The Wallingford uses a blend of Jamaican rum and a little bit of Dominican rum in their Mai Tai. As for the other distinctive ingredient, curacao, they use a higher quality brand. “They’re all different,” Pazdon says. “We use Pierre Ferrand. You deﬁnitely never want to use triple sec in it. We try to adhere to the spirit of a classic drink as much as we can. But at the same time the rule is never to respect classicism over ﬂavor.”
A TRIP TO THE ISLANDS
Blue Mermaid Island Grill
10 Shapleigh Road, Kittery, Maine
The season doesn’t matter one bit when it comes to sipping fruity, colorful drinks with tropical ﬂair. We’ll escape a harsh winter or cool off in the summer with a tall, refreshing mojito. At Blue Mermaid Island Grill – now located in Kittery, Maine - Seacoast residents and tourists alike have been enjoying this oasis of Caribbean fare for more than 25 years.
Bar Manager Breanna Augulewicz has been mixing up tropical coolers at the Mermaid for five years and says some of the most popular rum drinks are the Painkiller (light and dark rum, orange and pineapple juices, coconut, and fresh nutmeg), Mason’s Brass Monkey (ﬁzzy Pabst Blue Ribbon lager, juices, and a Myers rum ﬂoat), and the Jamaican Me Crazy (Bacardi pineapple rum, blue curacao, banana liqueur, and coconut). “Those are always popular, and we just added the Caribbean Sunset with Malibu and Bacardi rums, banana liqueur, and guava juice,” Augulewicz says. “There are a few drinks we have that have both light and dark rum to contrast the ﬂavors.

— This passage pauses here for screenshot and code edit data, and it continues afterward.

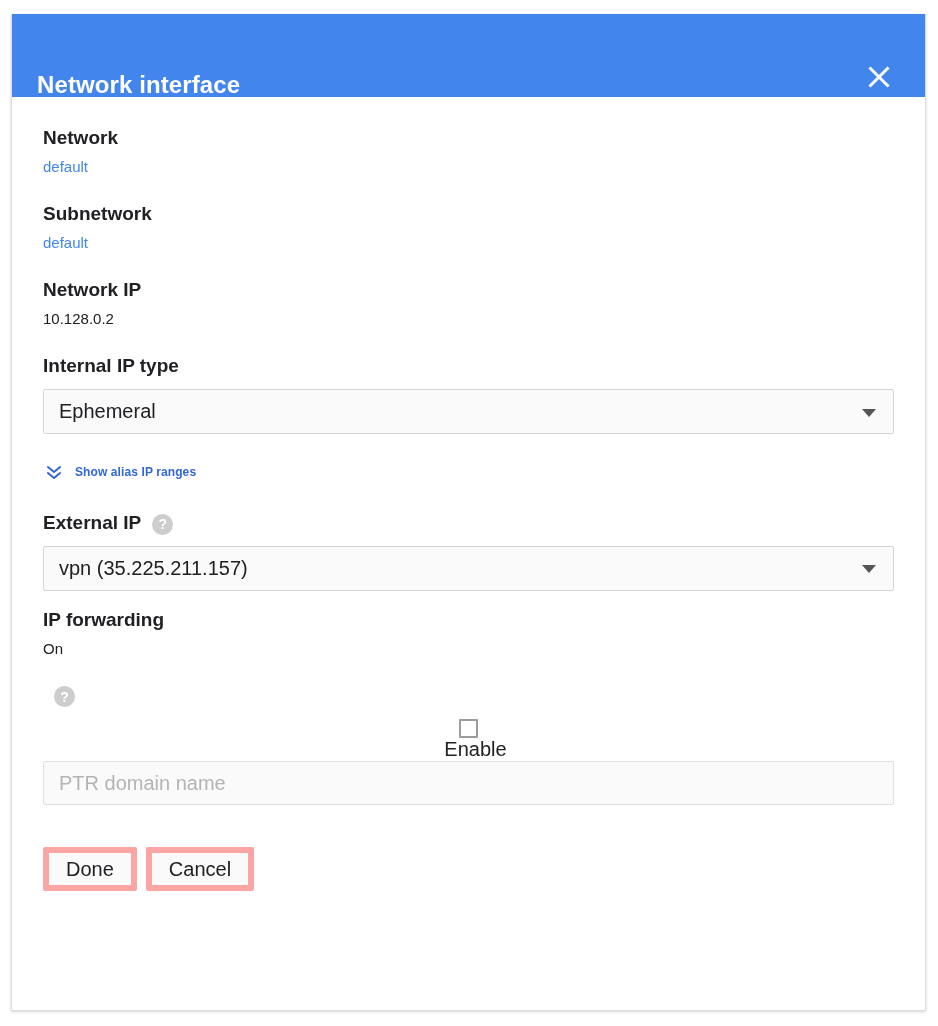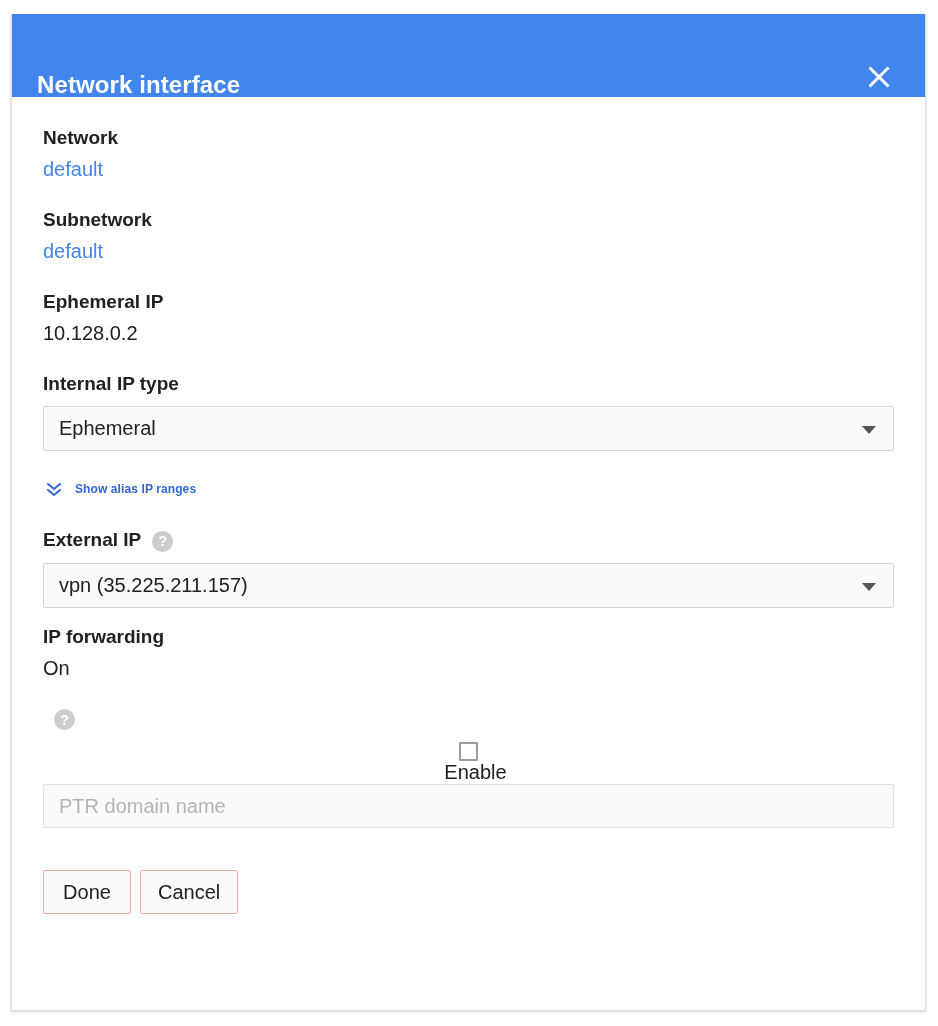--- a/index.html
+++ b/index.html
@@ -70,7 +70,7 @@
     align-items: center;
   }
   .field-value {
-    font-size: 20px;
+    font-size: 15px;
     color: #202124;
     line-height: 1.15;
     margin-top: 9px;

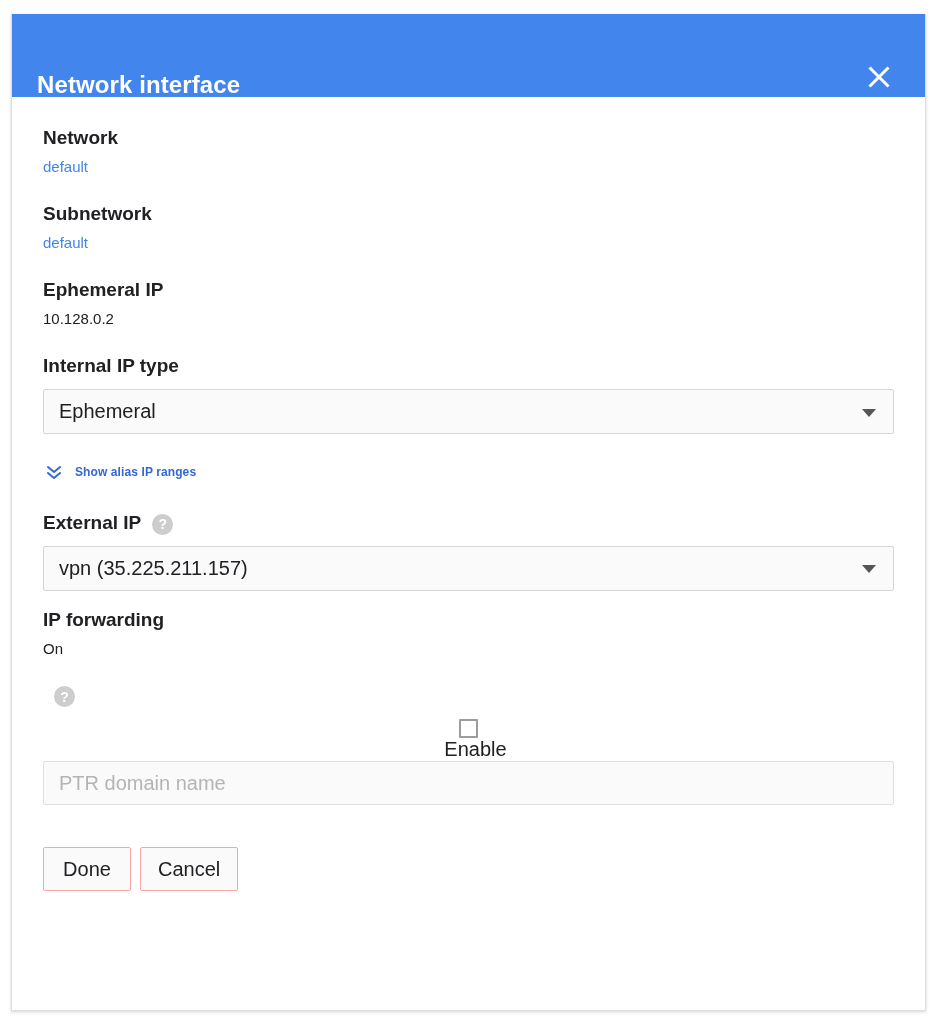--- a/index.html
+++ b/index.html
@@ -247,7 +247,7 @@
     </div>
 
     <div class="group">
-      <div class="field-label">Ephemeral IP</div>
+      <div class="field-label">Network IP</div>
       <div class="field-value">10.128.0.2</div>
     </div>
 

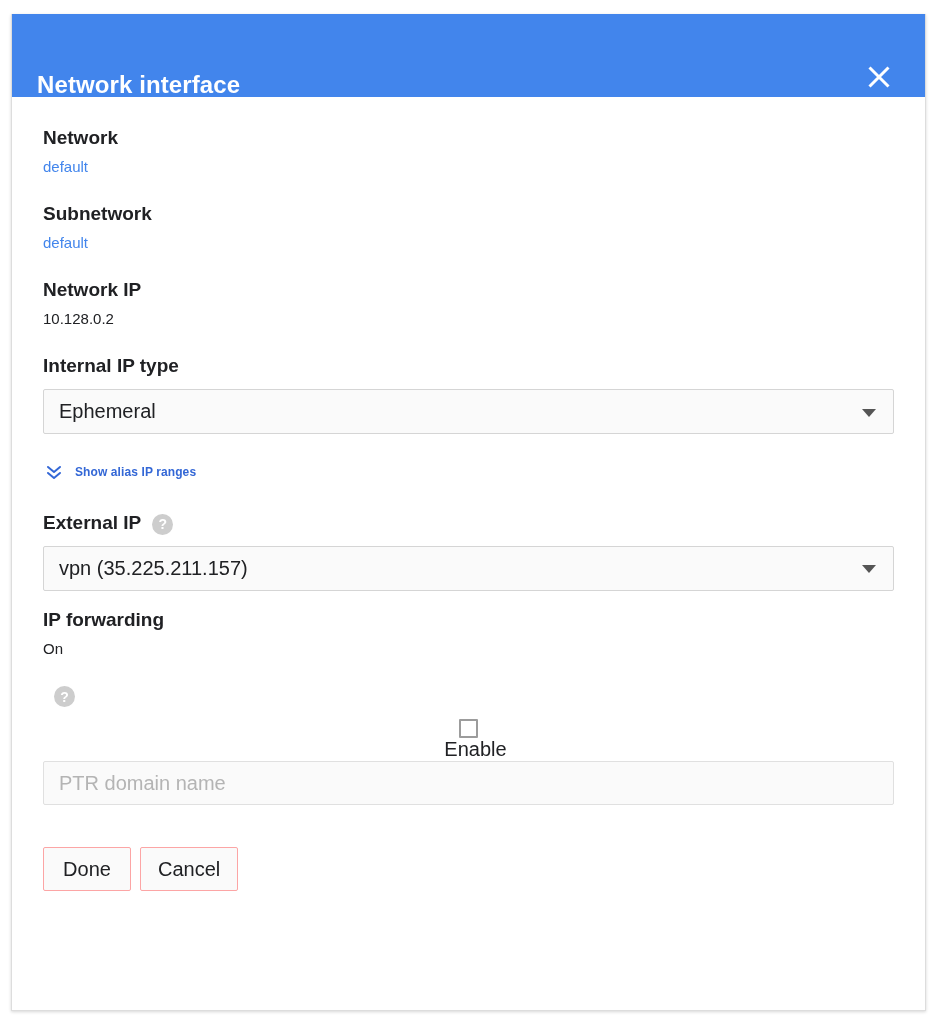--- a/index.html
+++ b/index.html
@@ -208,7 +208,7 @@
     min-width: 88px;
     padding: 0 17px;
     background: #fafafa;
-    border: 1px solid #fca5a5;
+    border: 6px solid #fca5a5;
     border-radius: 2px;
     font-size: 20px;
     color: #202124;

”The drinks at the Mermaid not only have ﬂavor appeal, but their festive colors and signature mermaid clinging to the rim of each glass are a draw as well. “A lot of the waitresses have been using Pinterest for inspiration, and we tweak it to make it our own,”Augulewicz says.
Blue Mermaid also balances out the sweeter tropical drinks with cocktails that might pair better with food. “People get the really sweet drinks because they’re craving it, not because they’re good to have with food, although the tropical drinks are good with spicier dishes,” Augulewicz explains. “In the winter people like our Dark and Stormy with ginger beer made in Maine. It has a little spiciness.” Come summer, she says, “They want to feel like they're in the tropics more. They want to feel like they’re on vacation.”